This case study aims to give an idea of applying linear regression in a real business scenario for a bike-sharing provider "BoomBikes" to model the demand for shared bikes with the available independent variables. It will be used by the management to understand how exactly the demands vary with different features. They can accordingly manipulate the business strategy to meet the demand levels and meet the customer's expectations. Further, the model will be a good way for management to understand the demand dynamics of a new market.
- In the data set we had few columns which did not contribute towards business goal and thus could be ignored for our analysis. Such columns were instant, dteday, casual and registered. We have dropped these columns.
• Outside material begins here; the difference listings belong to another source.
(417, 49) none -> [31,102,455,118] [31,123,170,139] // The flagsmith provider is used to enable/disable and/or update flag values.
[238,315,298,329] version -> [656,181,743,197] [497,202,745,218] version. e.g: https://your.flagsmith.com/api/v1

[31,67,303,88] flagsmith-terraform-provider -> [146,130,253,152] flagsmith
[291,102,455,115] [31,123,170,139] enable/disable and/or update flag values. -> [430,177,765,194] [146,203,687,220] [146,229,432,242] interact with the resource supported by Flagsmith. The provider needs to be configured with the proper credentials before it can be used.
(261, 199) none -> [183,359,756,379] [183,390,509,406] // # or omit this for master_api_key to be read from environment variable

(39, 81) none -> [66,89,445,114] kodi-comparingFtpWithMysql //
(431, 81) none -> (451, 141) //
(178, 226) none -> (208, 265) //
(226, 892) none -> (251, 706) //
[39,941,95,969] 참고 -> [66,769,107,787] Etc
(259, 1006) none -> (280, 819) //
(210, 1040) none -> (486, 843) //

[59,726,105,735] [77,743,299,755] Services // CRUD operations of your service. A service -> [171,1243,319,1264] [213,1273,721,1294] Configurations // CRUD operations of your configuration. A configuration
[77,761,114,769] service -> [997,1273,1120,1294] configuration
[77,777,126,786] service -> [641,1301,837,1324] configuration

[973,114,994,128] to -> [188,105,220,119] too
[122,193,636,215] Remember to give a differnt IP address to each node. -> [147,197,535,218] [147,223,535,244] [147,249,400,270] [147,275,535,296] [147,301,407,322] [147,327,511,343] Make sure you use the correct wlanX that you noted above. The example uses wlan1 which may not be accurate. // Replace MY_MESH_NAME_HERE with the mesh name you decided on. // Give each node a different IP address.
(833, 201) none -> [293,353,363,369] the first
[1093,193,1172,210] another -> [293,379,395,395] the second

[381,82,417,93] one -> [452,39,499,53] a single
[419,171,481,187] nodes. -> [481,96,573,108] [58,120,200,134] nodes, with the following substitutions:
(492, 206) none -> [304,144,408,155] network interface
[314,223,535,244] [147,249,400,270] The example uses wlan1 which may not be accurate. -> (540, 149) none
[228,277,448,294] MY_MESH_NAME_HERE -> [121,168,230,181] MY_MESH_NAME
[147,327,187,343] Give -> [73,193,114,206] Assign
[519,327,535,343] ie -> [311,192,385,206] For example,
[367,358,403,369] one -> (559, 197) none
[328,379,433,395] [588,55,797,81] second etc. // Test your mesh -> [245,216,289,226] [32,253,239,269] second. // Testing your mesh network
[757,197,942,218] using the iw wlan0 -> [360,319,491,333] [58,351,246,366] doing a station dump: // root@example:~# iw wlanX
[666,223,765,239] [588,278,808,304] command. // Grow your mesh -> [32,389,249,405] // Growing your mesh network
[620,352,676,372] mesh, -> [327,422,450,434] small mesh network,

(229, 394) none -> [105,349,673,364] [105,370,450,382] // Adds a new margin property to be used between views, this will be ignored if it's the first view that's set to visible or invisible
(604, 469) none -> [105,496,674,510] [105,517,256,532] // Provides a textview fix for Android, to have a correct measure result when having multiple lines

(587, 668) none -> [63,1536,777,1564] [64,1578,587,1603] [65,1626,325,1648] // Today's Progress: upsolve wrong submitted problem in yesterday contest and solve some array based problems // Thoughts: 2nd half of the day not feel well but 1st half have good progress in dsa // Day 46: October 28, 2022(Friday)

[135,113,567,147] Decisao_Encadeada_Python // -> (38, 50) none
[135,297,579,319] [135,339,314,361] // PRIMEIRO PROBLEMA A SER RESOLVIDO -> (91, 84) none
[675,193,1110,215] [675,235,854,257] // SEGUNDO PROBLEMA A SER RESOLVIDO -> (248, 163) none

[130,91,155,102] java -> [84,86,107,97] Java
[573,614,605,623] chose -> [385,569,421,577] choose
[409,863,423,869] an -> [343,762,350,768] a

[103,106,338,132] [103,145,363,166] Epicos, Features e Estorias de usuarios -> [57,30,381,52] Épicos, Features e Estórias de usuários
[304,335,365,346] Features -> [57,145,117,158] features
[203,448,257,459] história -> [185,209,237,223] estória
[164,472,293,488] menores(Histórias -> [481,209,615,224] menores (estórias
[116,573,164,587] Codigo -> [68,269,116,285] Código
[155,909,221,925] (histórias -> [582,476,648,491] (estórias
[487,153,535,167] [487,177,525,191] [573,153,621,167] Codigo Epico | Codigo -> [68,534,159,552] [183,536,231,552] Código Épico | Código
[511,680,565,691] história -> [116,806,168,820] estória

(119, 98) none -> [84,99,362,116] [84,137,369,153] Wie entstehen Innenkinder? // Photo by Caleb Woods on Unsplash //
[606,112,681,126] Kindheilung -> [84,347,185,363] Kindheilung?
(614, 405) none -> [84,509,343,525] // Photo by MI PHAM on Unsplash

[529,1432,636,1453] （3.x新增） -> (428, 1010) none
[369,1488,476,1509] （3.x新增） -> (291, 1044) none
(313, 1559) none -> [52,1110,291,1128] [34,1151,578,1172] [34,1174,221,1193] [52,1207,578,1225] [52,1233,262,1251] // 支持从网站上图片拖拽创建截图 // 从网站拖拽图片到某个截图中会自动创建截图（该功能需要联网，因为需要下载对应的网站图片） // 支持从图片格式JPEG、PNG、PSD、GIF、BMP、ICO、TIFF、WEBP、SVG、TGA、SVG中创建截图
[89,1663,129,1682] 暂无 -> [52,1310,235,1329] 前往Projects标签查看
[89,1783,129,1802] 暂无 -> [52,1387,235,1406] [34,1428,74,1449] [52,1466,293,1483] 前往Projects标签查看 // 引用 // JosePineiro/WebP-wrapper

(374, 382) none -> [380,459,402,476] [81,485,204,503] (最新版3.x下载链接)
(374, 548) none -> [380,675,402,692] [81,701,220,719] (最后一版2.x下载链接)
- There were few categorical columns in this data set which hold the values in numerical form. Those were converted to their respective categorical form as per the data dictionary for better representation and understanding of data.
- It was assumed that 0 - 6 represent Sunday - Saturday.
In this step we visualized and explored the categorical as well as continuous variables present in the data set.
- Most of the days have temperature 10-30 degrees. T
- Distribution of temp and atemp are almost similar.
- Most of the days are with humidity 50-80.
- Wind speed seems to be distributed mostly between 5 - 20.
- Total count of rental bikes seems to be normally distributed with a mean value between 4000-5000.
- There are no significant outliers as such present in the data
- Weather is surely impacting the bike rental counts as clearly visible from the plot. The meadin value is highest when the weather is good and then decreasing as the weather becomes worse.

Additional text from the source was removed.